Although the proposed method is interesting, I feel the paper has few important weaknesses: Firstly, I couldn’t find any quantitative evaluations in the paper. I checked the supplementary and couldn’t find it there either. It is hard to understand the utility of the proposed method to a wide range of prompts without such a comparison. For example, I couldn’t find strong evidence as to why LayoutGPT style methods are not better than the proposed approach. Secondly, it feels to me that the results (layers) with the proposed approach, might not fuse together well in the final generation. It would be helpful to see more qualitative results (supplementary demo shows a very limited samples and the composition looks artificial in those outputs - potentially limiting the applicability of the proposed approach in diverse use cases).

问题

Please see weaknesses

评论

Thanks for the review.

Novelty
LayoutGPT utilizes GLIGEN which is trained to control object layouts, while our method can employ any pre-trained diffusion models, making it widely applicable to various visual domains, such as animation.

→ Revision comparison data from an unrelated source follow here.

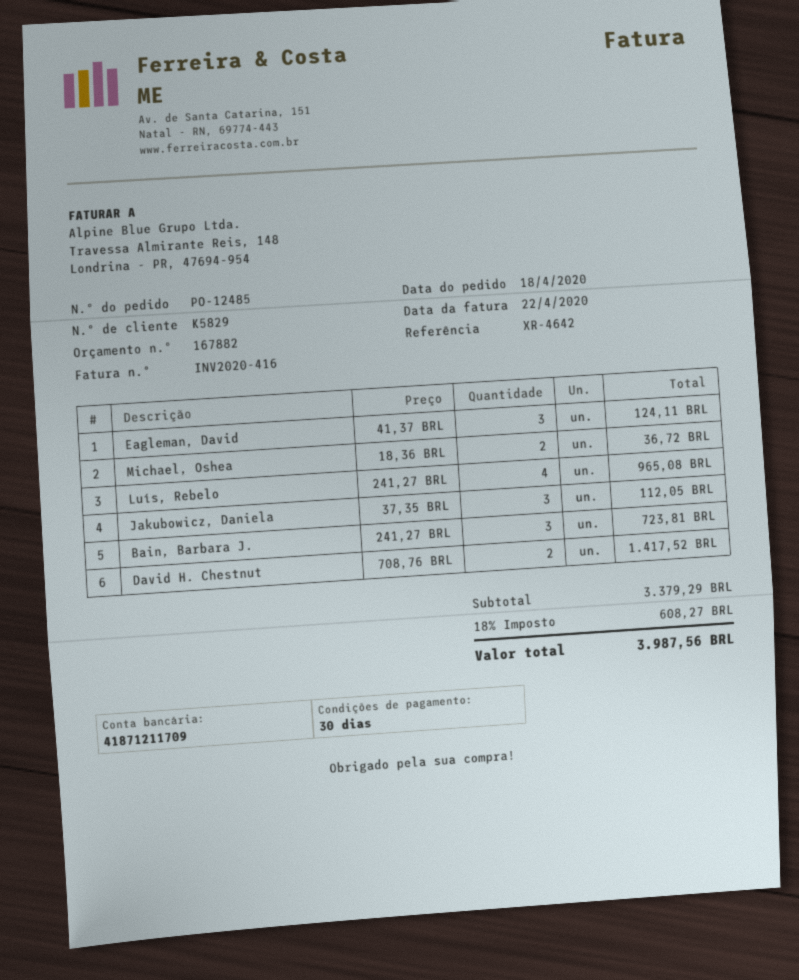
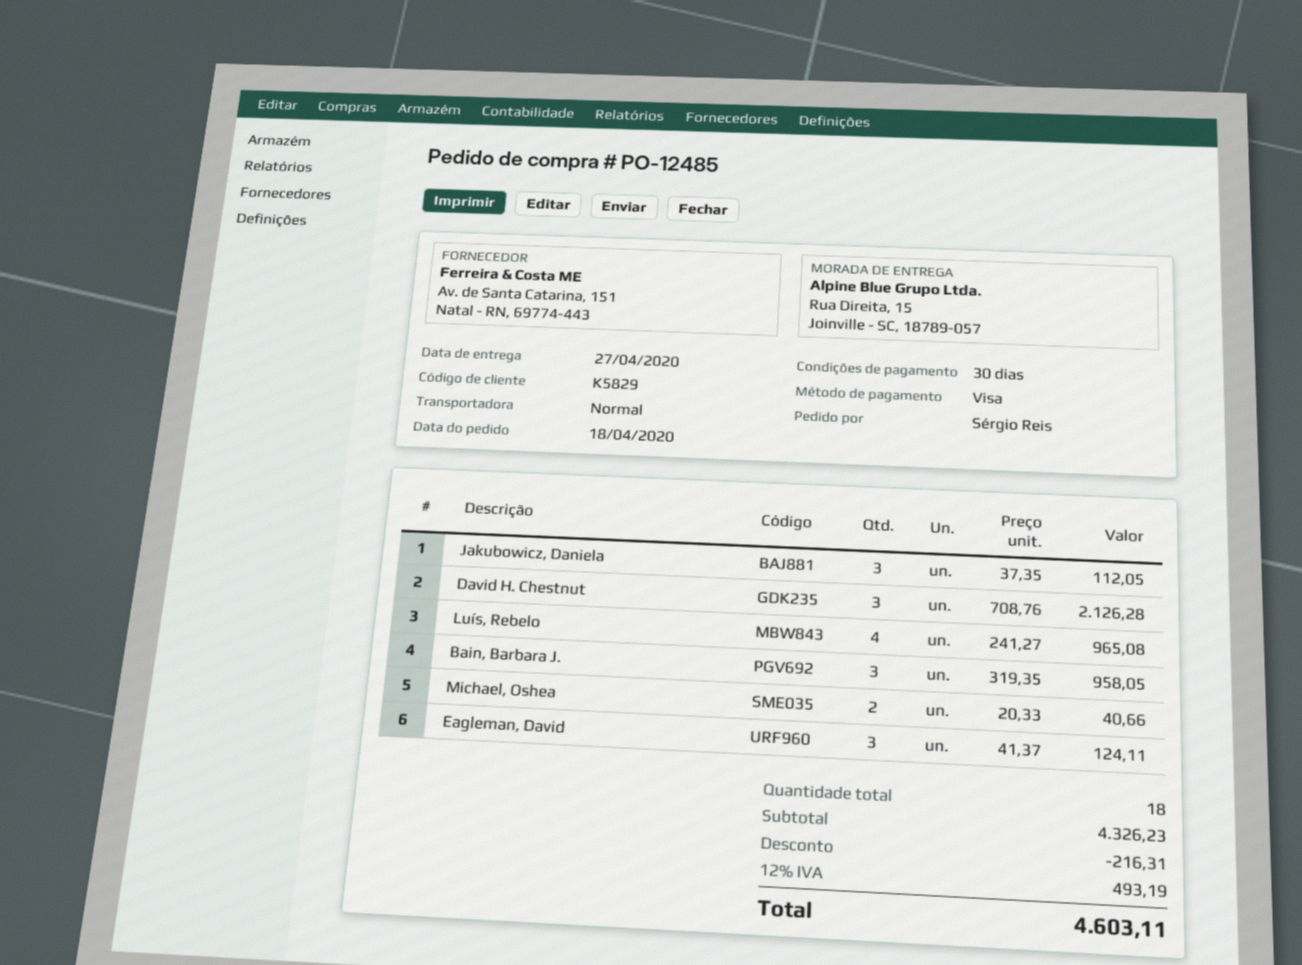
Michael, Oshea: 2 x 18.36 = 36.72 -> 2 x 20.33 = 40.66
Bain, Barbara J.: 3 x 241.27 = 723.81 -> 3 x 319.35 = 958.05
David H. Chestnut: 2 x 708.76 = 1417.52 -> 3 x 708.76 = 2126.28
subtotal: 3379.29 -> 4326.23
discount: none -> 216.31
tax: 18% = 608.27 -> 12% = 493.19
total: 3987.56 -> 4603.11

We are currently conducting additional evaluations, including quantitative comparisons. See the general response above for our answer.

评论

We thank the reviewers for their feedback, as it was helpful to improve the paper.

We are currently working on quantitative evaluations to strengthen our study by building a new test set. This task poses a challenge as there is currently no existing test set specifically designed to assess controllability over both global context and local details, as opposed to merely evaluating image quality and color binding.